Moradores de Paracambi frequentemente relatam interrupções no fornecimento, pressão irregular e, em períodos de estiagem, rodízio no abastecimento. A precariedade do serviço é uma queixa constante nas redes sociais e nos canais de atendimento da prefeitura. Com a suspensão do leilão, a prestação do serviço continua sob gestão estadual, e a pressão por melhorias imediatas recai sobre a Cedae e o governo do estado.
O futuro da Cedae e do saneamento no Rio de Janeiro
A aprovação do decreto não encerra a discussão sobre o futuro da Cedae. O governo estadual pode recorrer judicialmente ou buscar novas formas de viabilizar a concessão, inclusive com alterações no modelo proposto. Também é possível que novas propostas sejam apresentadas na própria Alerj, com ajustes que busquem maior consenso.

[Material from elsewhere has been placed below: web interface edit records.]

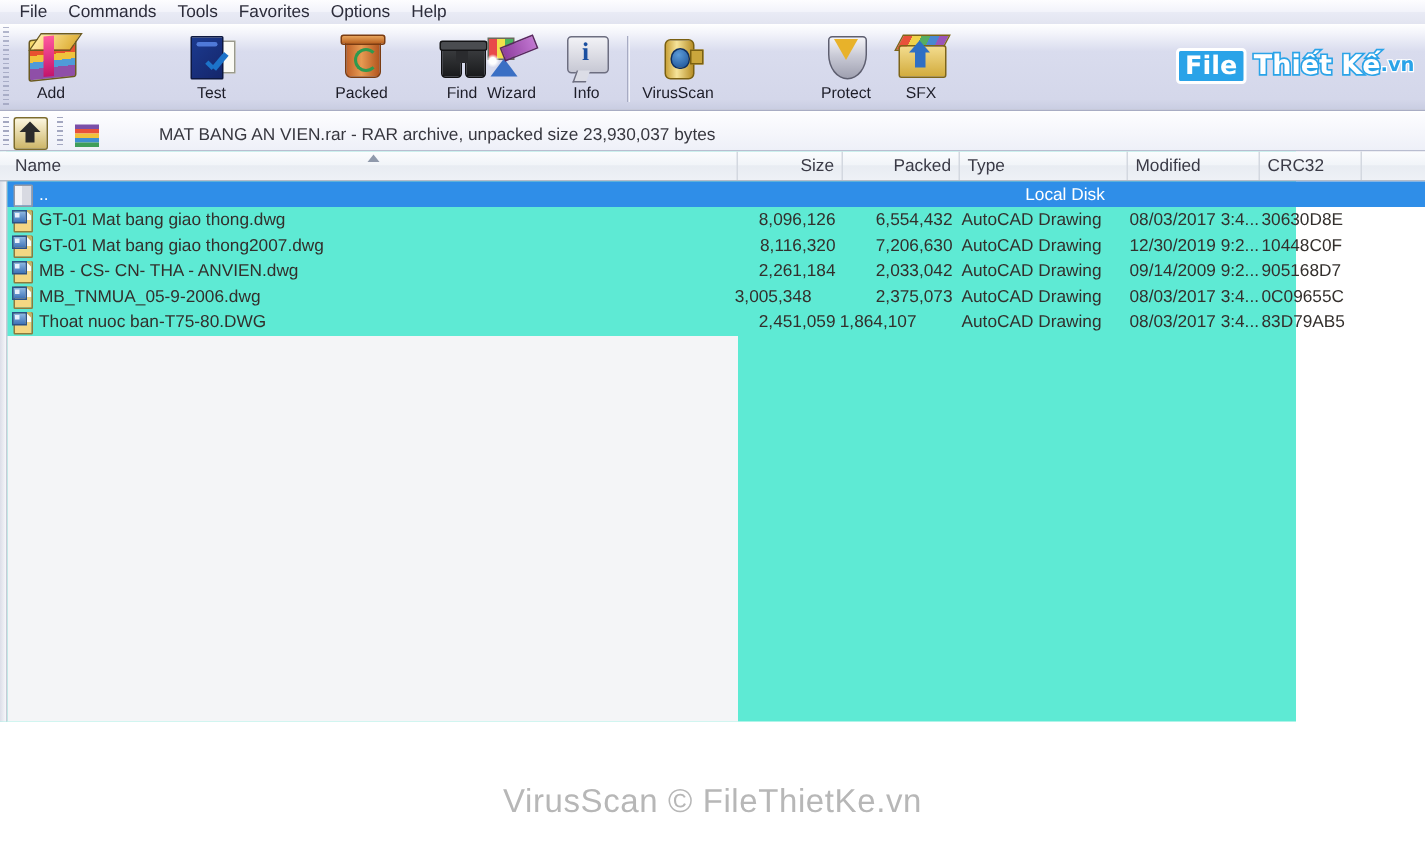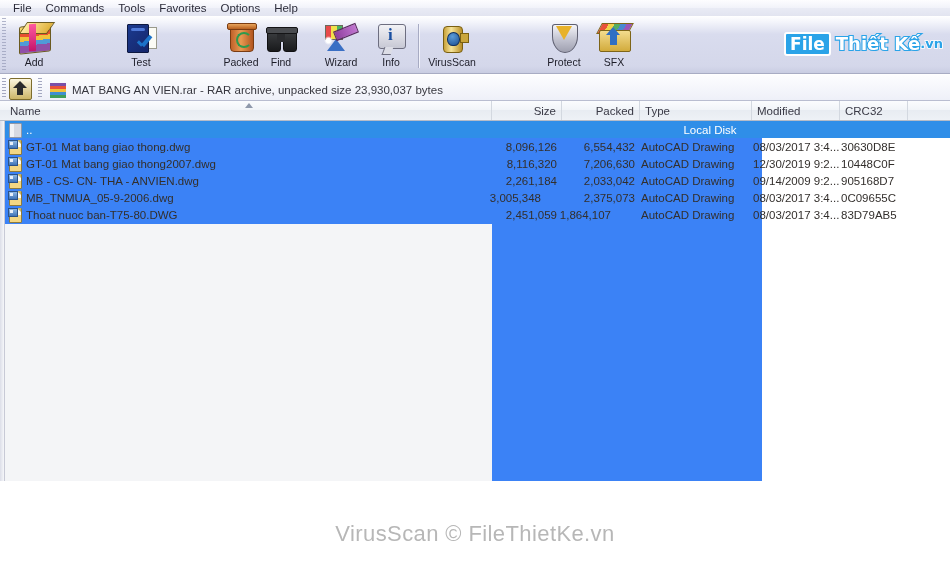"Find" div.tbbtn { left: 255px -> 282px }
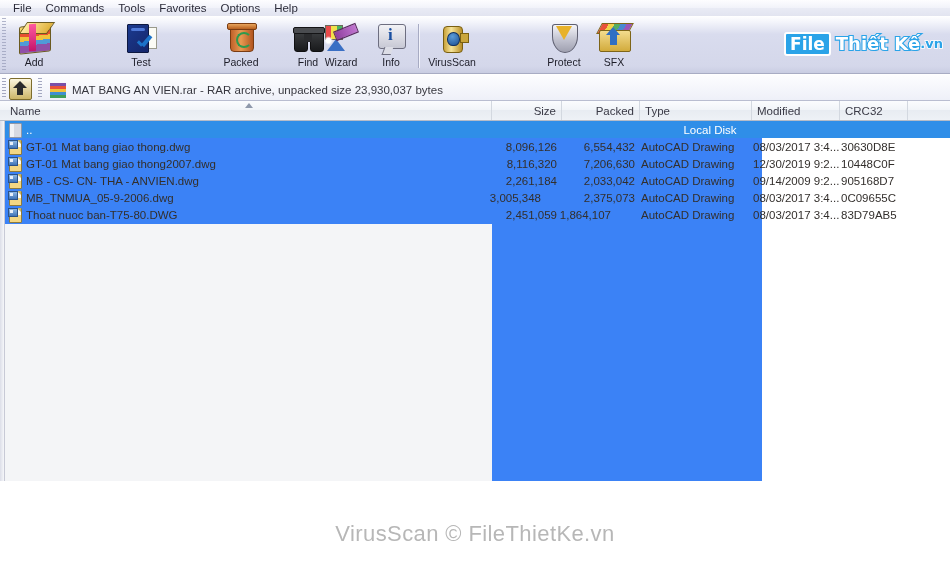"MAT BANG AN VIEN.rar -" .addr-content { gap: none -> 34px }
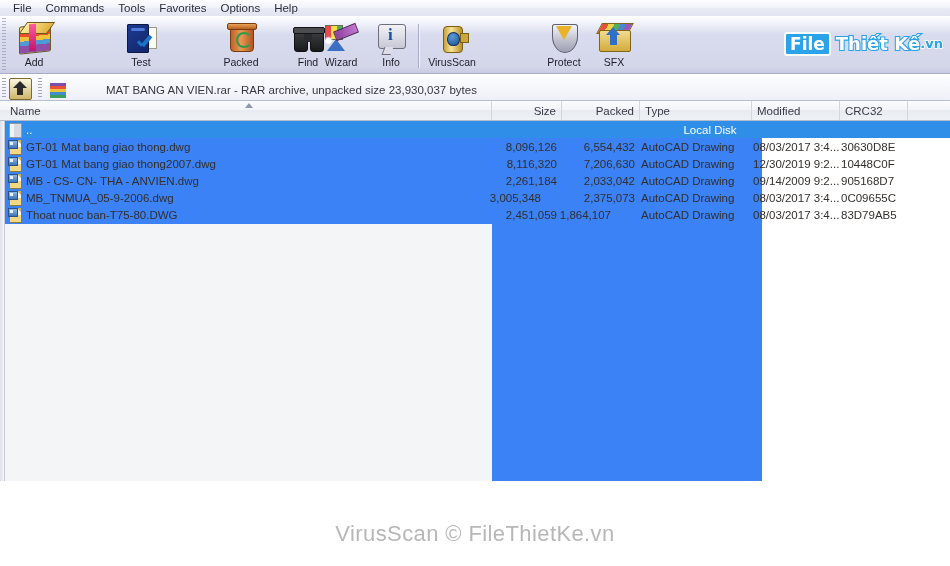"Name" .listpanel { background: #3b82f6 -> #5eead4; width: 762px -> 864px }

Paralelamente, a Cedae segue operando com os desafios estruturais de sempre: investimentos insuficientes, perdas elevadas por vazamentos na distribuição e necessidade de expansão da cobertura de esgotamento sanitário. O estado do Rio de Janeiro tem um dos piores indicadores de saneamento básico do país, e a universalização dos serviços permanece uma meta distante.
Especialistas apontam que, independentemente do modelo de gestão — público, privado ou misto —, é fundamental que haja investimentos consistentes e previsíveis, planejamento de longo prazo, regulação eficaz e participação social na fiscalização dos serviços. A decisão da Alerj abre uma janela para que esses aspectos sejam debatidos com mais profundidade antes de qualquer novo passo.
Perguntas frequentes sobre o leilão da Cedae
O que é a Cedae?
A Companhia Estadual de Águas e Esgotos do Rio de Janeiro é a empresa responsável pelo tratamento e distribuição de água e pela coleta e tratamento de esgoto na maior parte dos municípios fluminenses. Fundada na década de 1970, é uma das maiores companhias de saneamento do Brasil.
O que a Alerj aprovou exatamente?
A Alerj aprovou um decreto legislativo que proíbe a realização do leilão de privatização da Cedae. O decreto susta os efeitos do processo licitatório em andamento, impedindo a concessão dos serviços à iniciativa privada nos termos que estavam sendo propostos.
A privatização da Cedae está totalmente cancelada?
Não necessariamente. O decreto impede o leilão no momento, mas o governo estadual pode recorrer ao Judiciário para questionar a legalidade da medida. Também pode apresentar um novo projeto de lei ou um modelo revisado de concessão que obtenha apoio na Alerj.
Como a decisão afeta Paracambi?
A decisão mantém a gestão da Cedae sob controle estadual em Paracambi. Os serviços de água e esgoto continuam sendo prestados pela companhia pública. Moradores, associações de bairro e a prefeitura seguem cobrando melhorias no abastecimento e na qualidade da água, agora com o foco direcionado à direção da Cedae e ao governo do estado.
Quais são os principais argumentos a favor e contra a privatização?
A favor: atração de investimentos privados, modernização da infraestrutura, cumprimento das metas do Marco Legal do Saneamento, que estabelece prazos para universalização. Contra: risco de aumento das tarifas para a população, demissões de funcionários públicos, perda do controle social sobre um serviço essencial e preocupação de que a universalização não chegue às áreas de menor retorno financeiro.